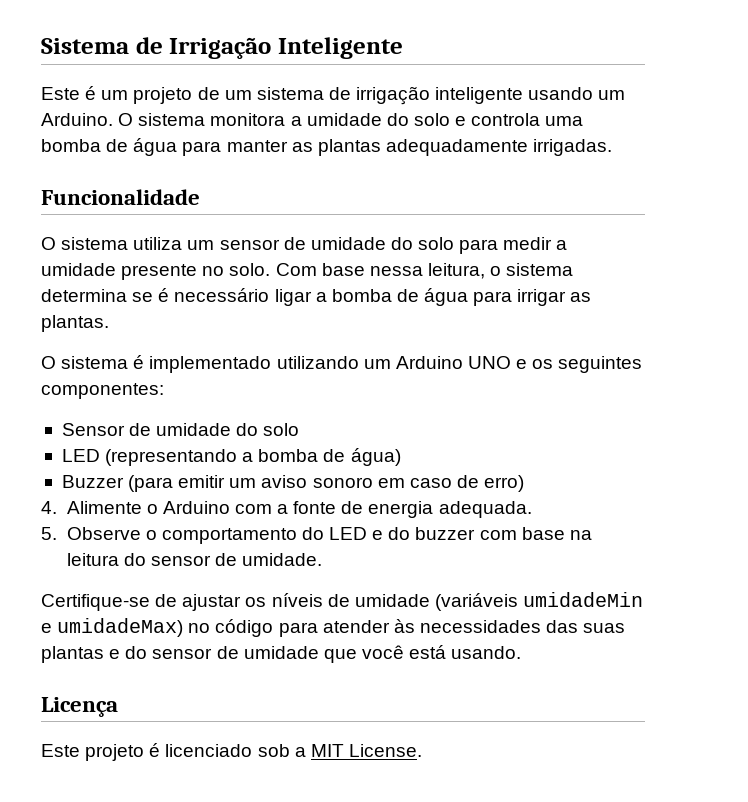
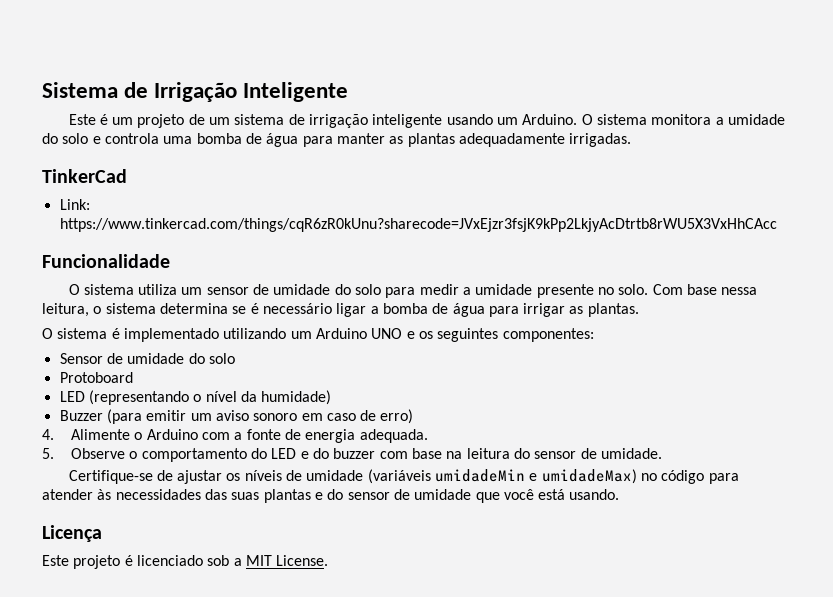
+ TinkerCad
+ Link: https://www.tinkercad.com/things/cqR6zR0kUnu?sharecode=JVxEjzr3fsjK9kPp2LkjyAcDtrtb8rWU5X3VxHhCAcc
+ Protoboard
- LED (representando a bomba de água)
+ LED (representando o nível da humidade)

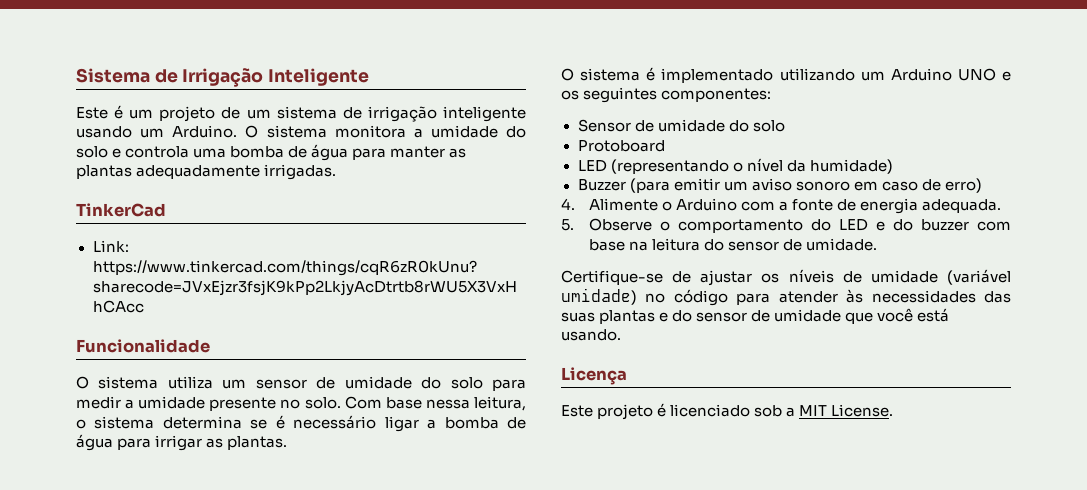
- Certifique-se de ajustar os níveis de umidade (variáveis umidadeMin e umidadeMax) no código para atender às necessidades das suas plantas e do sensor de umidade que você está usando.
+ Certifique-se de ajustar os níveis de umidade (variável umidade) no código para atender às necessidades das suas plantas e do sensor de umidade que você está usando.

*Problem details*:
Omit each image and transcribe the remaining records word for word.

*Reply to the exercise*:
+ TinkerCad
+ Link: https://www.tinkercad.com/things/cqR6zR0kUnu?sharecode=JVxEjzr3fsjK9kPp2LkjyAcDtrtb8rWU5X3VxHhCAcc
+ Protoboard
- LED (representando a bomba de água)
+ LED (representando o nível da humidade)

- Certifique-se de ajustar os níveis de umidade (variáveis umidadeMin e umidadeMax) no código para atender às necessidades das suas plantas e do sensor de umidade que você está usando.
+ Certifique-se de ajustar os níveis de umidade (variável umidade) no código para atender às necessidades das suas plantas e do sensor de umidade que você está usando.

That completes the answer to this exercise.